**YOUR TASK**:
Each line of the data below that contains "image" must be copied.

**RECORDS SUPPLIED**:
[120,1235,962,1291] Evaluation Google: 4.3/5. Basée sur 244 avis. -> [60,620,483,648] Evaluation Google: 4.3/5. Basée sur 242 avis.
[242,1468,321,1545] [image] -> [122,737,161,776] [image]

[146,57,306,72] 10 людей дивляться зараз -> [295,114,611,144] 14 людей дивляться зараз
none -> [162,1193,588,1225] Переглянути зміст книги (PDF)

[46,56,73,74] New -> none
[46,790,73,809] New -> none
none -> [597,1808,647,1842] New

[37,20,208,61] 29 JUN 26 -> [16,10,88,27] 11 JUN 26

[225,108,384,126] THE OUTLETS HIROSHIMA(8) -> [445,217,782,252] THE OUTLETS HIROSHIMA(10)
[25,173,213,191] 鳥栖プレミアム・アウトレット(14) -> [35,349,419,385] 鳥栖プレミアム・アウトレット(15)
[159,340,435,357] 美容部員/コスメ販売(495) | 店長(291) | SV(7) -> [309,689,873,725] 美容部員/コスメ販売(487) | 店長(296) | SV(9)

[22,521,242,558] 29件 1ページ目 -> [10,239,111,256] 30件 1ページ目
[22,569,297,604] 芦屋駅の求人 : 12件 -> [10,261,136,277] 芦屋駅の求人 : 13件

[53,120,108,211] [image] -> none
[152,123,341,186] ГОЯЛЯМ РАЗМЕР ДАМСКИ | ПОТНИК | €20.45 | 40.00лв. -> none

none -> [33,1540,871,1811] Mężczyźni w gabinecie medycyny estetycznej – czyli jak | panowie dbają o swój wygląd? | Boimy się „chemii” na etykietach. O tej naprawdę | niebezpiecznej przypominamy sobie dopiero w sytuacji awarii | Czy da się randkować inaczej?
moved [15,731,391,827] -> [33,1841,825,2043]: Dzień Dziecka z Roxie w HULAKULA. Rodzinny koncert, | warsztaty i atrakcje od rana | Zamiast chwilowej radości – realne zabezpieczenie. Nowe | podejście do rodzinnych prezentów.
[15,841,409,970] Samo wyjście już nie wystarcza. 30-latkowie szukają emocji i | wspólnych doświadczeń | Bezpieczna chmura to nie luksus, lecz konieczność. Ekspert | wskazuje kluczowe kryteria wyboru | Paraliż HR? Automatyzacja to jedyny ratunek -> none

**FINISHED EXERCISE**:
[242,1468,321,1545] [image] -> [122,737,161,776] [image]
[53,120,108,211] [image] -> none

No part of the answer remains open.